> _Task goal_: Below is a set of records, and all of them should be retyped exactly, minus the pictures.

——————————

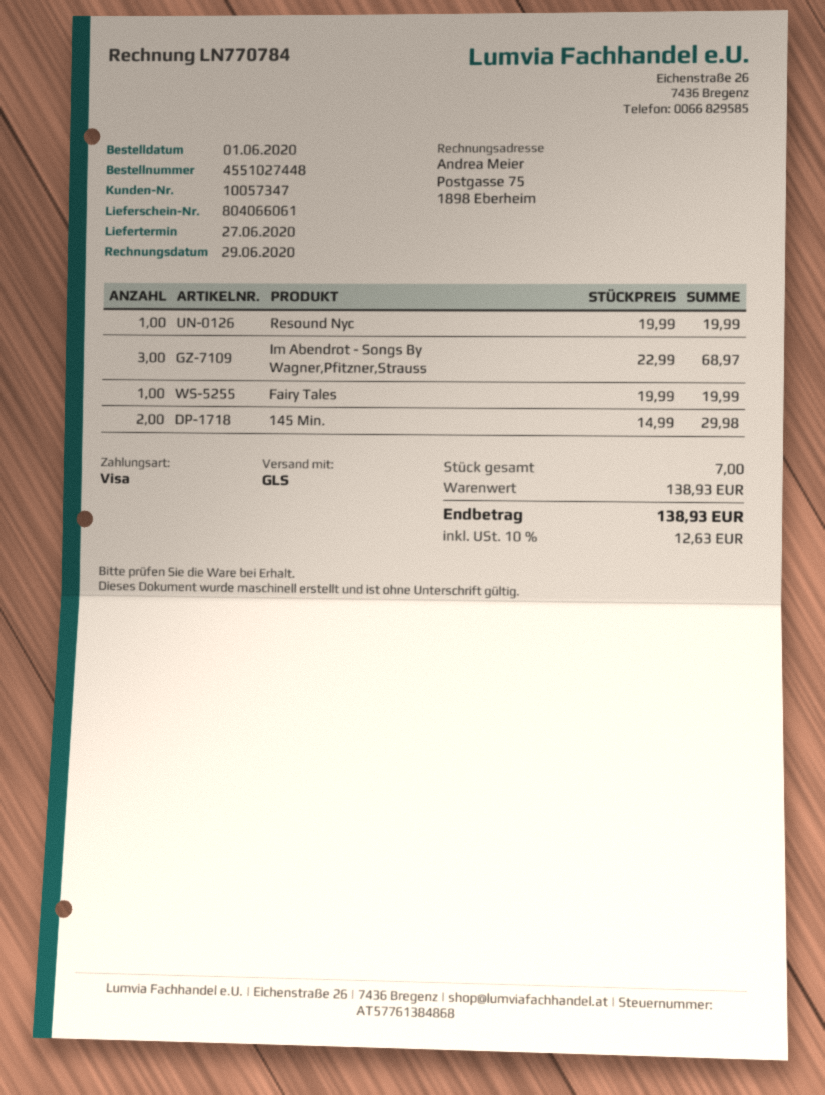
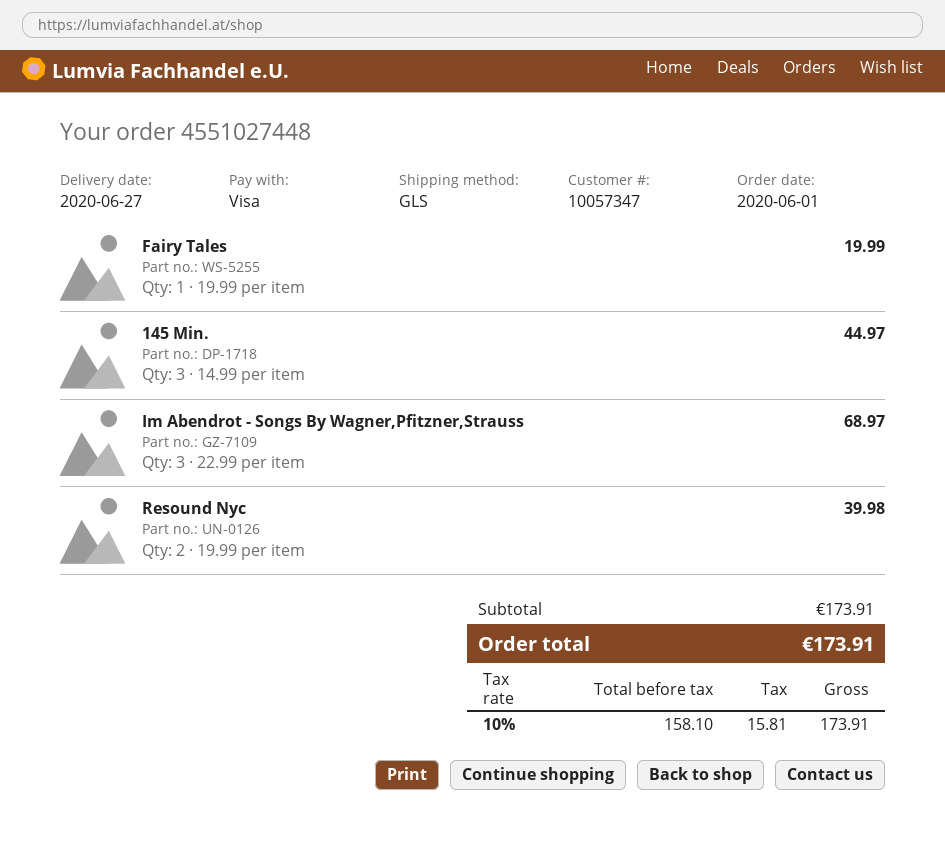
Resound Nyc: 1 x 19.99 = 19.99 -> 2 x 19.99 = 39.98
145 Min.: 2 x 14.99 = 29.98 -> 3 x 14.99 = 44.97
subtotal: 138.93 -> 173.91
tax: 10% = 12.63 -> 10% = 15.81
total: 138.93 -> 173.91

——————————

> _Finished task_:
Resound Nyc: 1 x 19.99 = 19.99 -> 2 x 19.99 = 39.98
145 Min.: 2 x 14.99 = 29.98 -> 3 x 14.99 = 44.97
subtotal: 138.93 -> 173.91
tax: 10% = 12.63 -> 10% = 15.81
total: 138.93 -> 173.91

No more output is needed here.